### Available records
===============

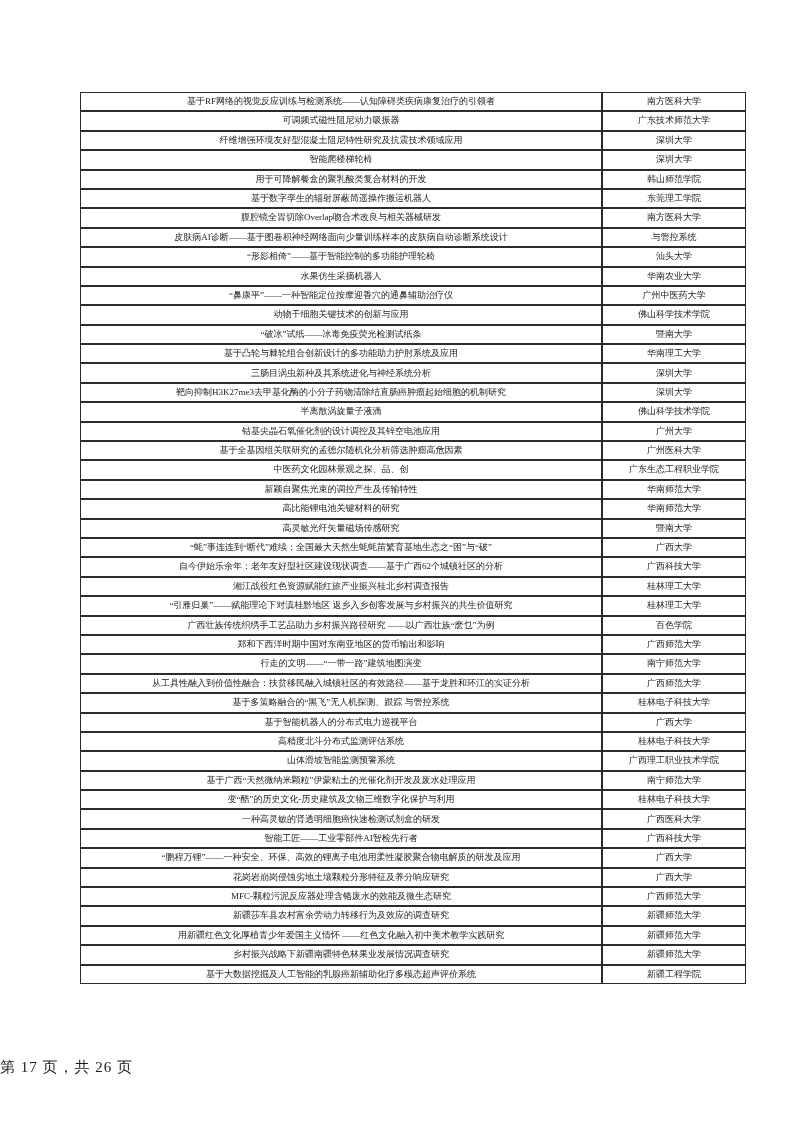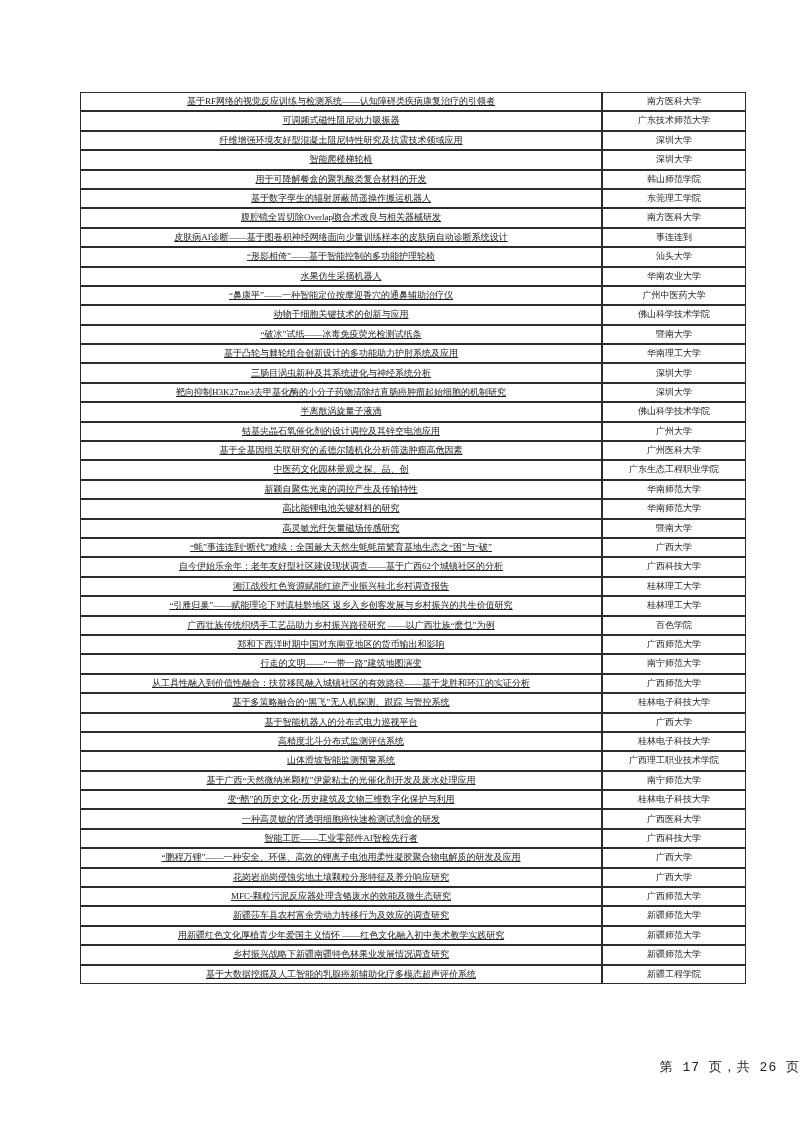--- a/index.html
+++ b/index.html
@@ -36,7 +36,7 @@
     white-space: nowrap;
     overflow: hidden;
   }
-  td.title-cell  { width: 508px; text-decoration: underline; }
+  td.title-cell  { width: 508px; }
   td.univ-cell   { width: 130px; }
   .footer {
     position: absolute;

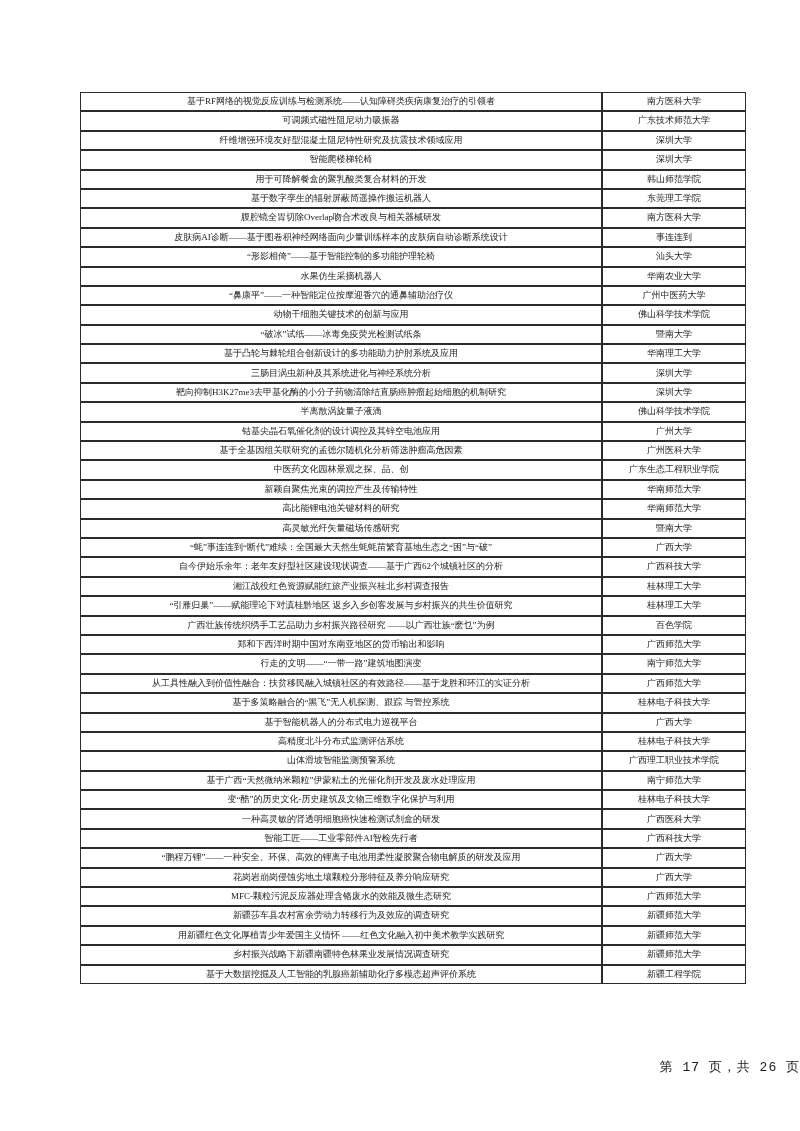--- a/index.html
+++ b/index.html
@@ -94,7 +94,7 @@
 
   <tr>
     <td class="title-cell">皮肤病AI诊断——基于图卷积神经网络面向少量训练样本的皮肤病自动诊断系统设计</td>
-    <td class="univ-cell">事连连到</td>
+    <td class="univ-cell">与管控系统</td>
   </tr>
 
   <tr>

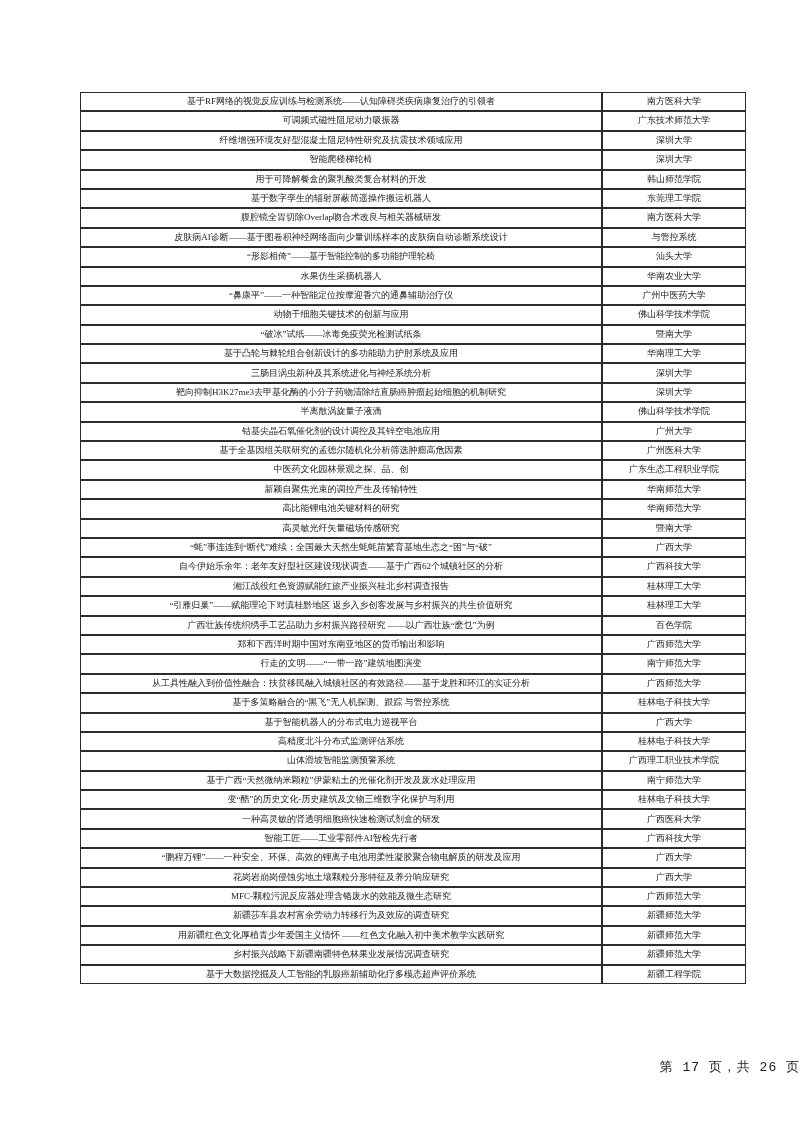--- a/index.html
+++ b/index.html
@@ -43,11 +43,10 @@
     left: 0;
     top: 1058px;
     width: 100%;
-    text-align: right;
-    font-size: 13px;
+    text-align: left;
+    font-size: 15px;
     color: #1c1c1c;
     letter-spacing: 1px;
-    font-family: Liberation Mono, monospace;
   }
 </style>
 </head>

===============

### Directions
Please give a word-for-word transcript of the lines from the one holding "-36,7 +36,7 @@" through the final line of the entries, both ends kept, with no pictures.

### Task response
@@ -36,7 +36,7 @@
     white-space: nowrap;
     overflow: hidden;
   }
-  td.title-cell  { width: 508px; text-decoration: underline; }
+  td.title-cell  { width: 508px; }
   td.univ-cell   { width: 130px; }
   .footer {
     position: absolute;

--- a/index.html
+++ b/index.html
@@ -94,7 +94,7 @@
 
   <tr>
     <td class="title-cell">皮肤病AI诊断——基于图卷积神经网络面向少量训练样本的皮肤病自动诊断系统设计</td>
-    <td class="univ-cell">事连连到</td>
+    <td class="univ-cell">与管控系统</td>
   </tr>
 
   <tr>

--- a/index.html
+++ b/index.html
@@ -43,11 +43,10 @@
     left: 0;
     top: 1058px;
     width: 100%;
-    text-align: right;
-    font-size: 13px;
+    text-align: left;
+    font-size: 15px;
     color: #1c1c1c;
     letter-spacing: 1px;
-    font-family: Liberation Mono, monospace;
   }
 </style>
 </head>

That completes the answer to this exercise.